U.S. wholesale electricity markets are generally regulated by the Federal Energy Regulatory Commission.  Most sellers in those markets are regulated as public utilities - but in recent years, the category of "utilities" has expanded beyond the traditional vertically-integrated utility serving retail customers with electricity.  The growth in this sector has come largely from end-users of electricity who have developed on-site generation to meet their needs - and to sell excess power into wholesale markets.  Recent big-name entries into the wholesale electricity market include Google Inc. and Wal-Mart Stores Inc. - and now eBay.

On September 5, 2013, the Commission granted eBay market-based rate authority.  This approval enables eBay to sell electric energy, capacity, and other products.  As described in the Commission's order, eBay plans to own and operate a 6 megawatt fuel cell generation facility located at its data center in South Jordan, Utah.  In a June 21 filing, eBay described plans to install five natural gas-fueled "Bloom Box" units at the data center to provide power to run the facility. 

eBay's plans bear some resemblance to the fuel cell system Apple developed at its data center in Maiden, North Carolina.  Data centers consume significant amounts of energy, both for processing and for cooling.  In many cases, on-site generation projects offer data centers a way to cut costs while improving their reliability and their environmental footprint.

Maximizing the cost-effectiveness of a distributed generation project requires it to be sized appropriately for the load to be served.  In some applications, there may be little to no excess power available for sale at wholesale to the grid, while other on-site generation projects may be capable of exporting significant amounts of energy to the grid.  With its market-based rate authorization in hand, eBay stands ready to enter the wholesale market with any excess power its Utah fuel cells produce.

Plan for solar on U.S. public lands advances

The U.S. Department of the Interior has finalized its general assessment of the environmental impacts of developing solar electric generation on public lands in six western states.  Last Friday's issuance of a Programmatic Environmental Impact Statement (PEIS) will expedite the permitting of solar energy projects in designated solar energy zones on federal land.

A view of the back a solar panel on public land in the Utah desert.

Part of the Obama administration's plan to encourage utility-scale solar energy development on federal lands, the finalization of the record of decision for the PEIS established an initial set of 17 Solar Energy Zones (SEZs) in Arizona, California, Colorado, Nevada, New Mexico and  Utah.  (Refer to DOI's map to see the general location of the zones.)

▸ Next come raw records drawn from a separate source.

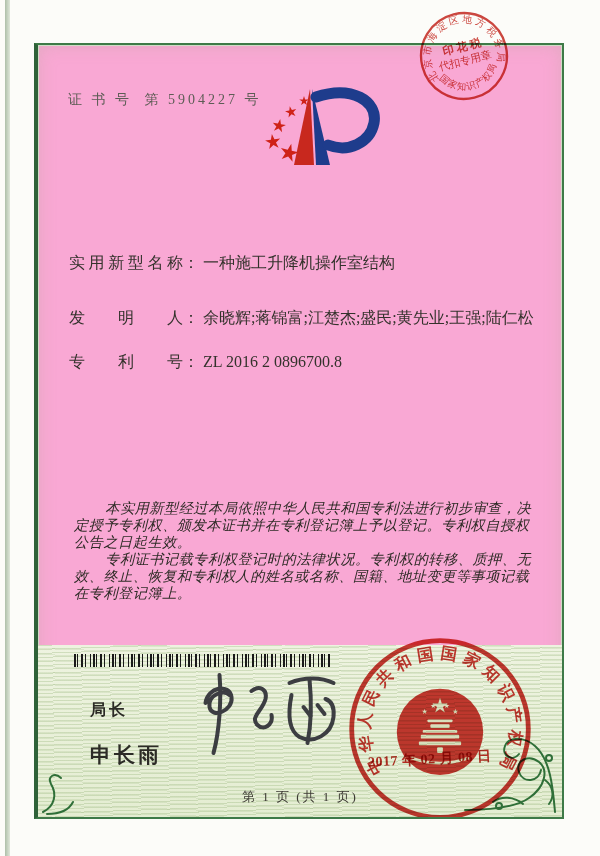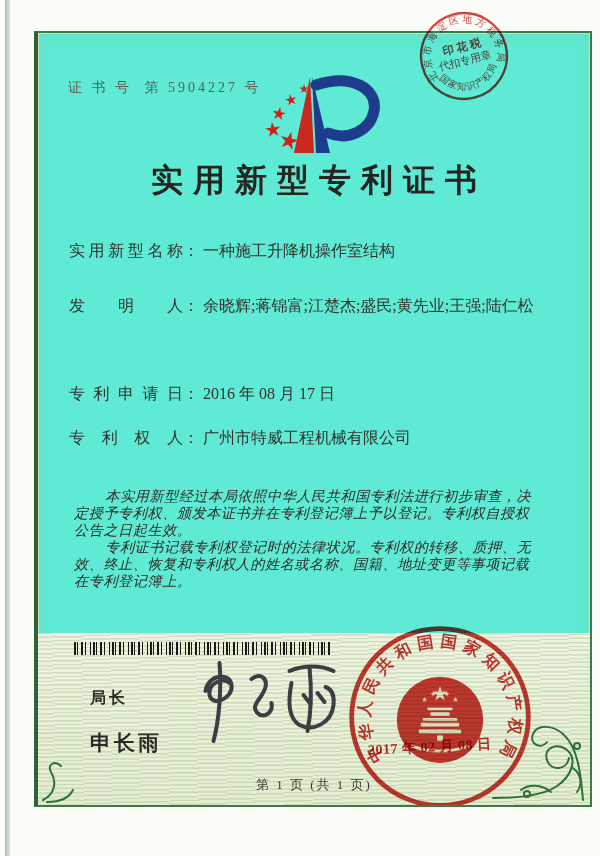--- a/index.html
+++ b/index.html
@@ -11,11 +11,10 @@
   .spine{position:absolute;left:5px;top:0;width:5px;height:100%;
     background:linear-gradient(90deg,#aebfa9,#dfe7da);}
   .cert{
-    position:absolute;left:34px;top:31px;width:524px;height:772px;
-    background:#5eead4;border:2px solid #3e7a48;border-left:4px solid #2f6239;
+    position:absolute;left:34px;top:43px;width:524px;height:772px;
+    background:#f9a8d4;border:2px solid #3e7a48;border-left:4px solid #2f6239;
     box-shadow:inset 0 0 0 1px #cfdcc6, inset 0 0 18px rgba(160,170,130,.25);
     overflow:hidden;
-    padding-left:28px;
   }
   .band{
     position:absolute;left:0;bottom:0;width:100%;height:172px;

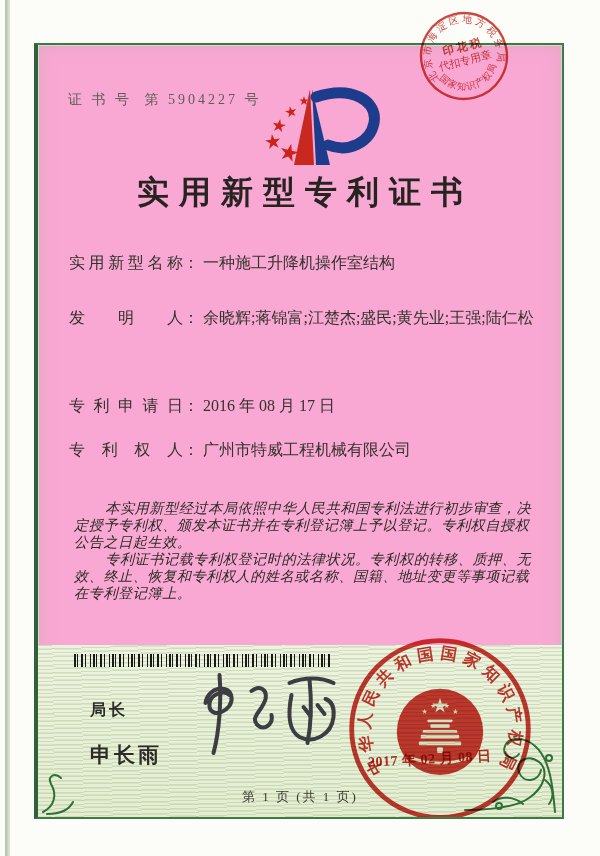--- a/index.html
+++ b/index.html
@@ -99,7 +99,6 @@
       <path d="M64,12 C100,0 126,16 122,38 C118,58 96,68 76,60" stroke="#1e3c8c" stroke-width="11" fill="none" stroke-linecap="round"></path>
     </svg>
 
-    <div class="title">实用新型专利证书</div>
 
     <div class="field" style="top:208px">
       <span class="flabel">实用新型名称</span><span class="fcolon">：</span><span>一种施工升降机操作室结构</span>

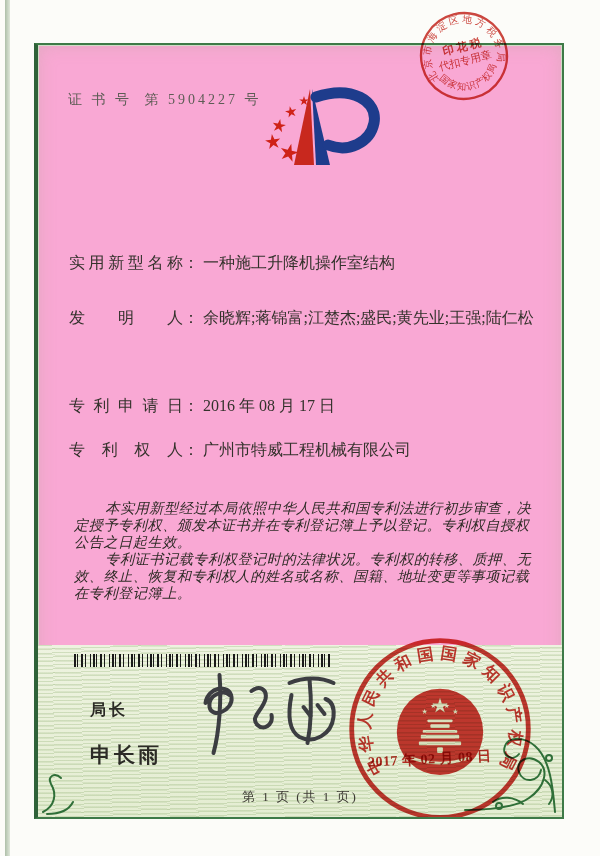--- a/index.html
+++ b/index.html
@@ -106,6 +106,9 @@
     <div class="field" style="top:263px">
       <span class="flabel">发明人</span><span class="fcolon">：</span><span>余晓辉;蒋锦富;江楚杰;盛民;黄先业;王强;陆仁松</span>
     </div>
+    <div class="field" style="top:307px">
+      <span class="flabel">专利号</span><span class="fcolon">：</span><span>ZL 2016 2 0896700.8</span>
+    </div>
     <div class="field" style="top:351px">
       <span class="flabel">专利申请日</span><span class="fcolon">：</span><span>2016 年 08 月 17 日</span>
     </div>

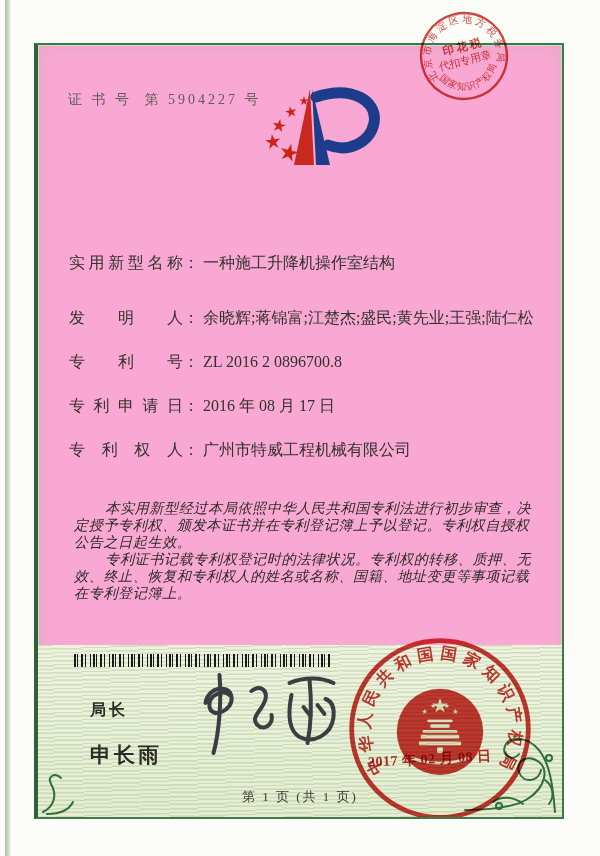--- a/index.html
+++ b/index.html
@@ -109,9 +109,6 @@
     <div class="field" style="top:307px">
       <span class="flabel">专利号</span><span class="fcolon">：</span><span>ZL 2016 2 0896700.8</span>
     </div>
-    <div class="field" style="top:351px">
-      <span class="flabel">专利申请日</span><span class="fcolon">：</span><span>2016 年 08 月 17 日</span>
-    </div>
     <div class="field" style="top:395px">
       <span class="flabel">专利权人</span><span class="fcolon">：</span><span>广州市特威工程机械有限公司</span>
     </div>

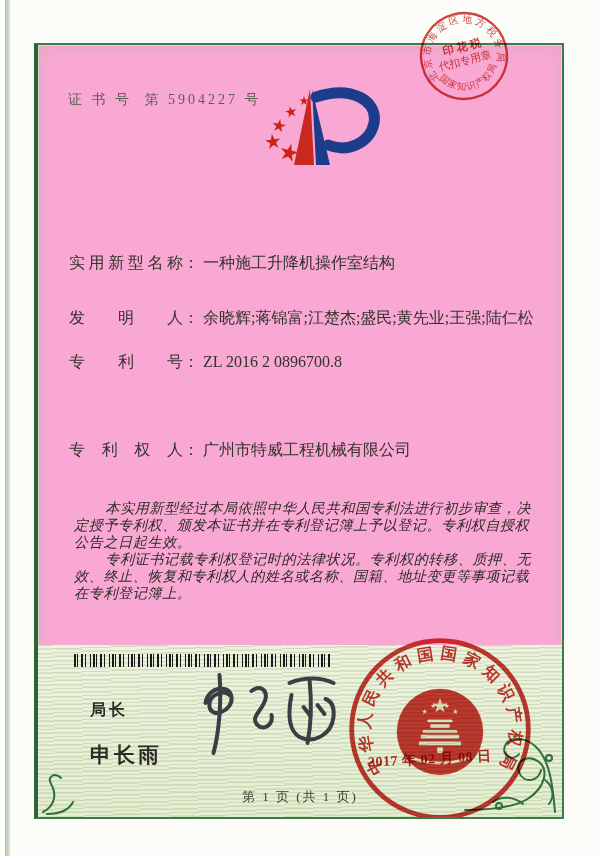--- a/index.html
+++ b/index.html
@@ -109,9 +109,6 @@
     <div class="field" style="top:307px">
       <span class="flabel">专利号</span><span class="fcolon">：</span><span>ZL 2016 2 0896700.8</span>
     </div>
-    <div class="field" style="top:395px">
-      <span class="flabel">专利权人</span><span class="fcolon">：</span><span>广州市特威工程机械有限公司</span>
-    </div>
 
     <div class="paras">
       <p>本实用新型经过本局依照中华人民共和国专利法进行初步审查，决定授予专利权、颁发本证书并在专利登记簿上予以登记。专利权自授权公告之日起生效。</p>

These initial 17 zones cover about 285,000 acres of public lands, and were designated based on factors including environmental suitability and access to transmission lines.  The Interior Department projects that if fully built out, the designated zones could be home to up to 23,700 megawatts of solar energy, an amount sufficient to power about 7 million homes.

The approved solar plan also allows a case-by-case evaluation of solar projects on another 19 million acres in “variance” areas outside the designated zones.  At the same time, the plan excludes almost 79 million acres deemed "inappropriate for solar development based on currently available information."

Notably, the PEIS does not pre-approve any specific plan.  Each project proposed in the designated zones will still require its own environmental review and other permitting.  Nevertheless, the solar plan may facilitate significant development of solar energy projects on public lands in the western United States.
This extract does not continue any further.